**EXERCISE REQUIREMENTS**
Could you transcribe every record below exactly, leaving out any pictures?

**THE DATA**
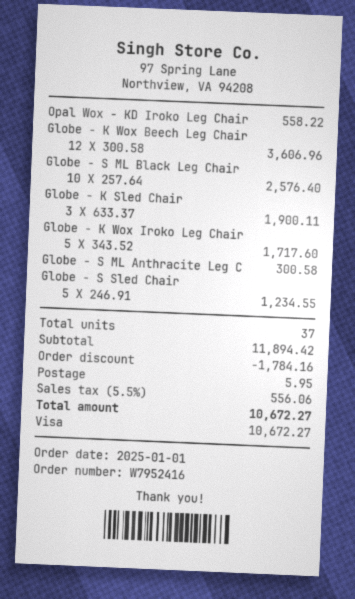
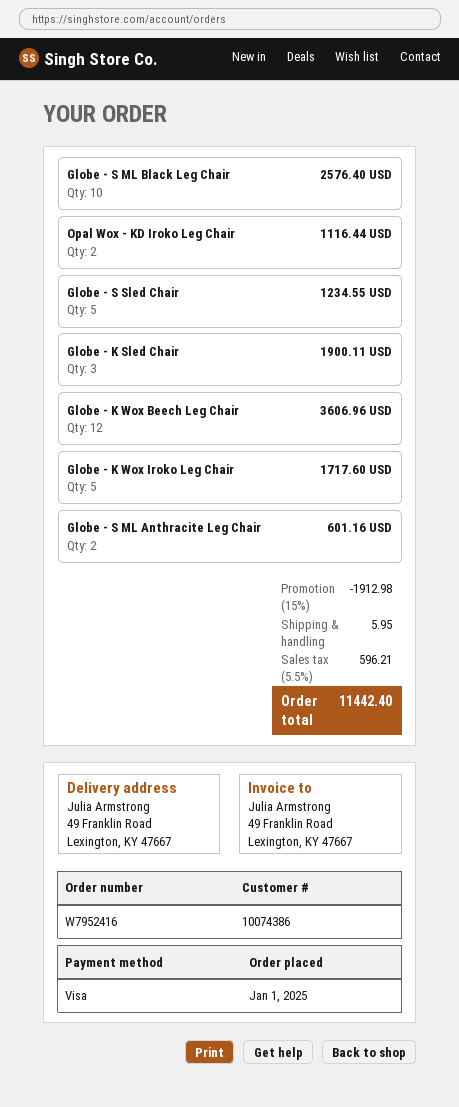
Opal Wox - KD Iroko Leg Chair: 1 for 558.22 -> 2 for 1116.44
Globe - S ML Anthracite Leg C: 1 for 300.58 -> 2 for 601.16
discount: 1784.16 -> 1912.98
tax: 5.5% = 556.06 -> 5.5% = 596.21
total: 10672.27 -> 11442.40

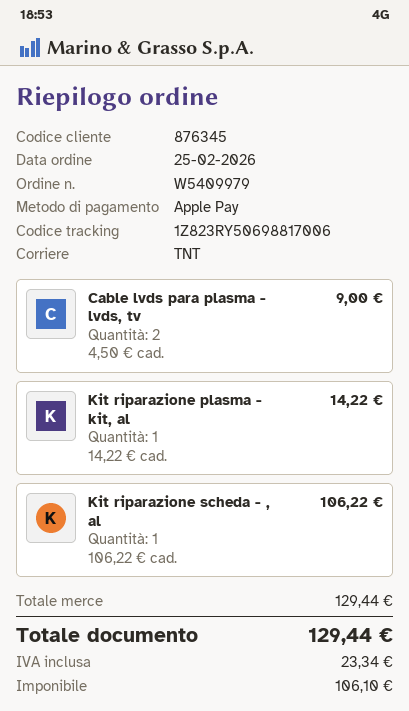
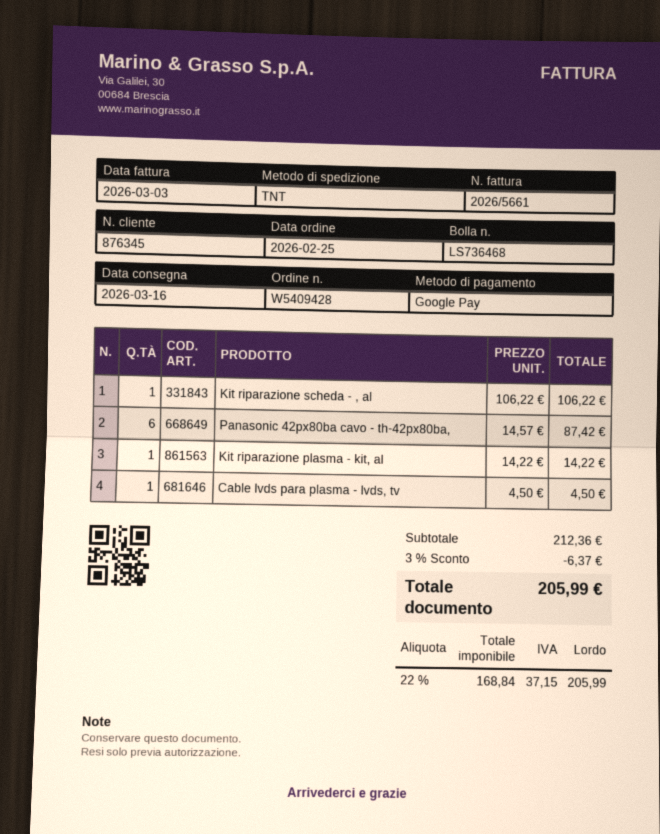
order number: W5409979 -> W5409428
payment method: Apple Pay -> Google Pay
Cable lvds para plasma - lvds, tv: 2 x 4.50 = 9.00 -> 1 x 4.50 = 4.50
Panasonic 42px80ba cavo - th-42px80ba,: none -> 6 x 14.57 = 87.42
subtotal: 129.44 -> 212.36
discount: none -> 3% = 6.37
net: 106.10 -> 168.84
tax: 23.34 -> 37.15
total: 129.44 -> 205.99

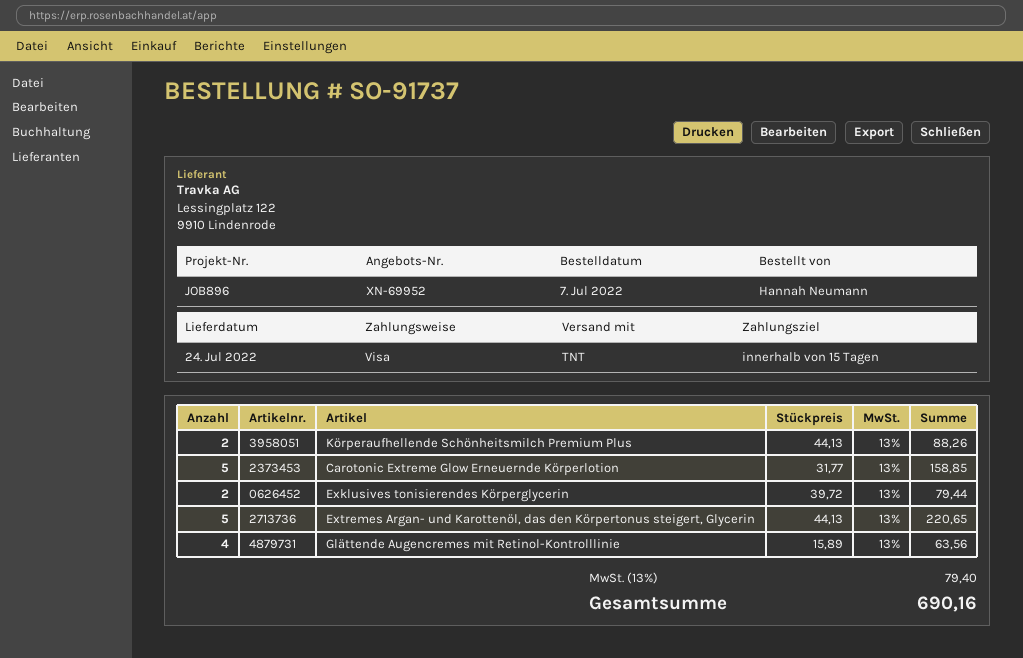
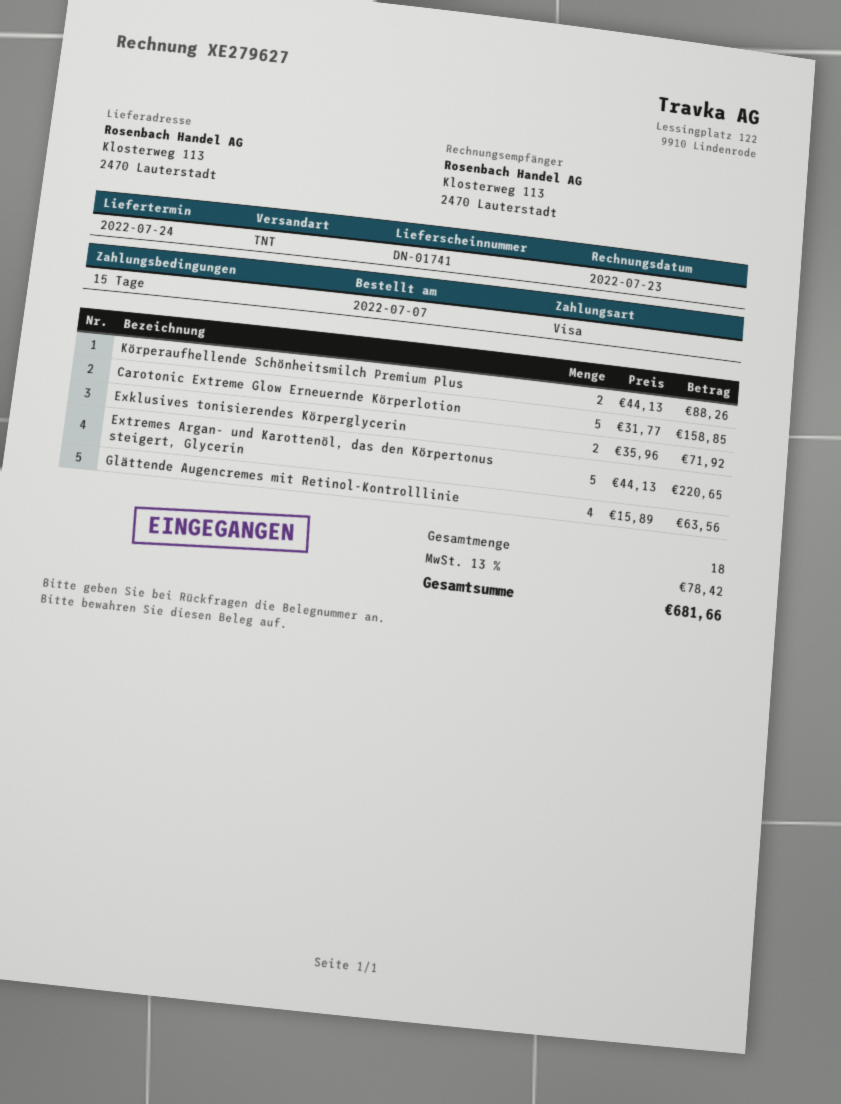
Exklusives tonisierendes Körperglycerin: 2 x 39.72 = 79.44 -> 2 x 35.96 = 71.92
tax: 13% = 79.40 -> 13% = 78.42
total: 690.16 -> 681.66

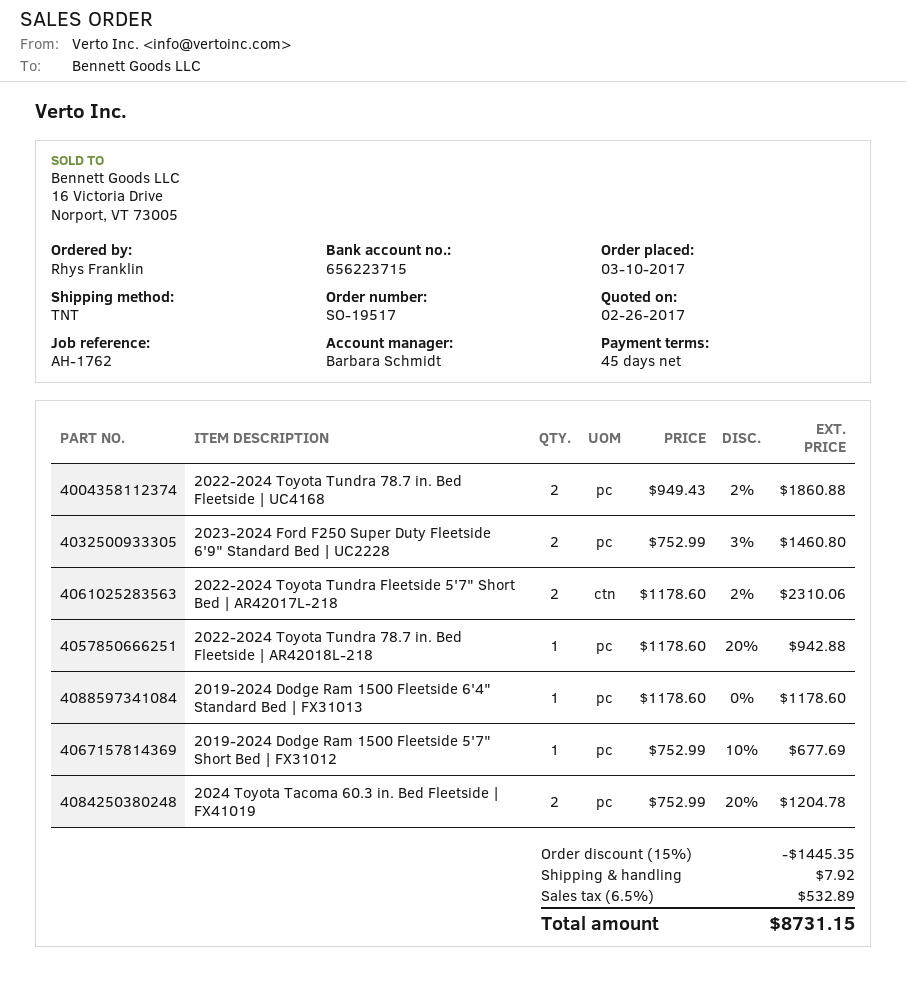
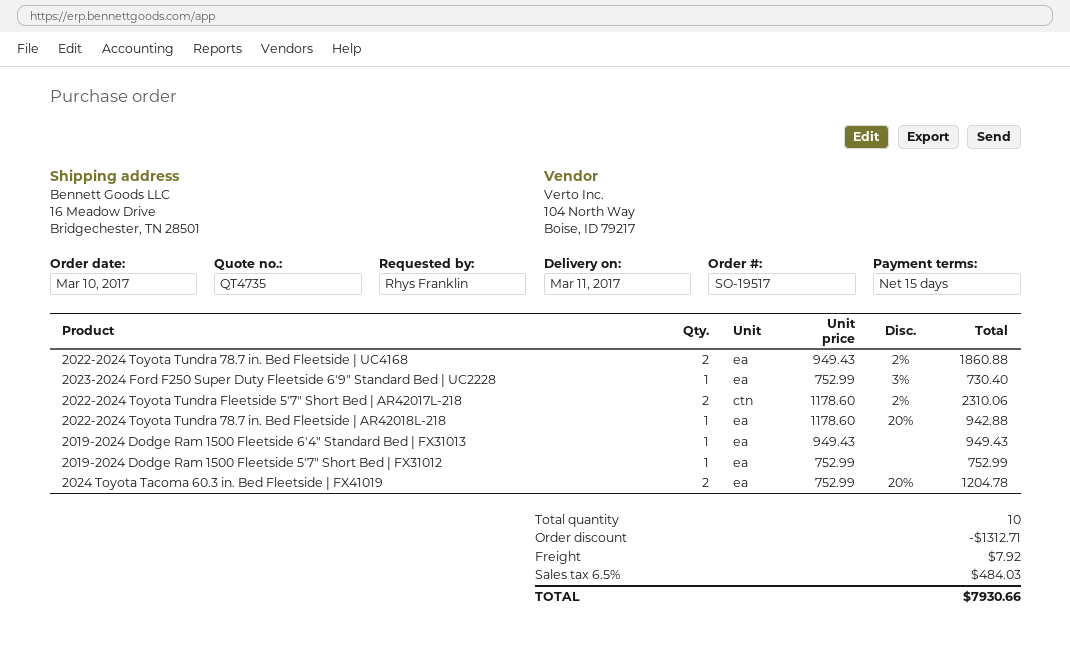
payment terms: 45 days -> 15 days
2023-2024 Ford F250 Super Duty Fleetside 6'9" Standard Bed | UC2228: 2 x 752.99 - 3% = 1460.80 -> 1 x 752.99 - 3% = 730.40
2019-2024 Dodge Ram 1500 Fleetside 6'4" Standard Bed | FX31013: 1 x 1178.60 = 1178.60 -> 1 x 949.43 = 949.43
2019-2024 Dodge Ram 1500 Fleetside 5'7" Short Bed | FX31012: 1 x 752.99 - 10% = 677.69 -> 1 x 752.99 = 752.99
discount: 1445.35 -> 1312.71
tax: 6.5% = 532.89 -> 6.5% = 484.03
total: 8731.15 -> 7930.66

**OUTPUT BELOW**
Opal Wox - KD Iroko Leg Chair: 1 for 558.22 -> 2 for 1116.44
Globe - S ML Anthracite Leg C: 1 for 300.58 -> 2 for 601.16
discount: 1784.16 -> 1912.98
tax: 5.5% = 556.06 -> 5.5% = 596.21
total: 10672.27 -> 11442.40

order number: W5409979 -> W5409428
payment method: Apple Pay -> Google Pay
Cable lvds para plasma - lvds, tv: 2 x 4.50 = 9.00 -> 1 x 4.50 = 4.50
Panasonic 42px80ba cavo - th-42px80ba,: none -> 6 x 14.57 = 87.42
subtotal: 129.44 -> 212.36
discount: none -> 3% = 6.37
net: 106.10 -> 168.84
tax: 23.34 -> 37.15
total: 129.44 -> 205.99

Exklusives tonisierendes Körperglycerin: 2 x 39.72 = 79.44 -> 2 x 35.96 = 71.92
tax: 13% = 79.40 -> 13% = 78.42
total: 690.16 -> 681.66

payment terms: 45 days -> 15 days
2023-2024 Ford F250 Super Duty Fleetside 6'9" Standard Bed | UC2228: 2 x 752.99 - 3% = 1460.80 -> 1 x 752.99 - 3% = 730.40
2019-2024 Dodge Ram 1500 Fleetside 6'4" Standard Bed | FX31013: 1 x 1178.60 = 1178.60 -> 1 x 949.43 = 949.43
2019-2024 Dodge Ram 1500 Fleetside 5'7" Short Bed | FX31012: 1 x 752.99 - 10% = 677.69 -> 1 x 752.99 = 752.99
discount: 1445.35 -> 1312.71
tax: 6.5% = 532.89 -> 6.5% = 484.03
total: 8731.15 -> 7930.66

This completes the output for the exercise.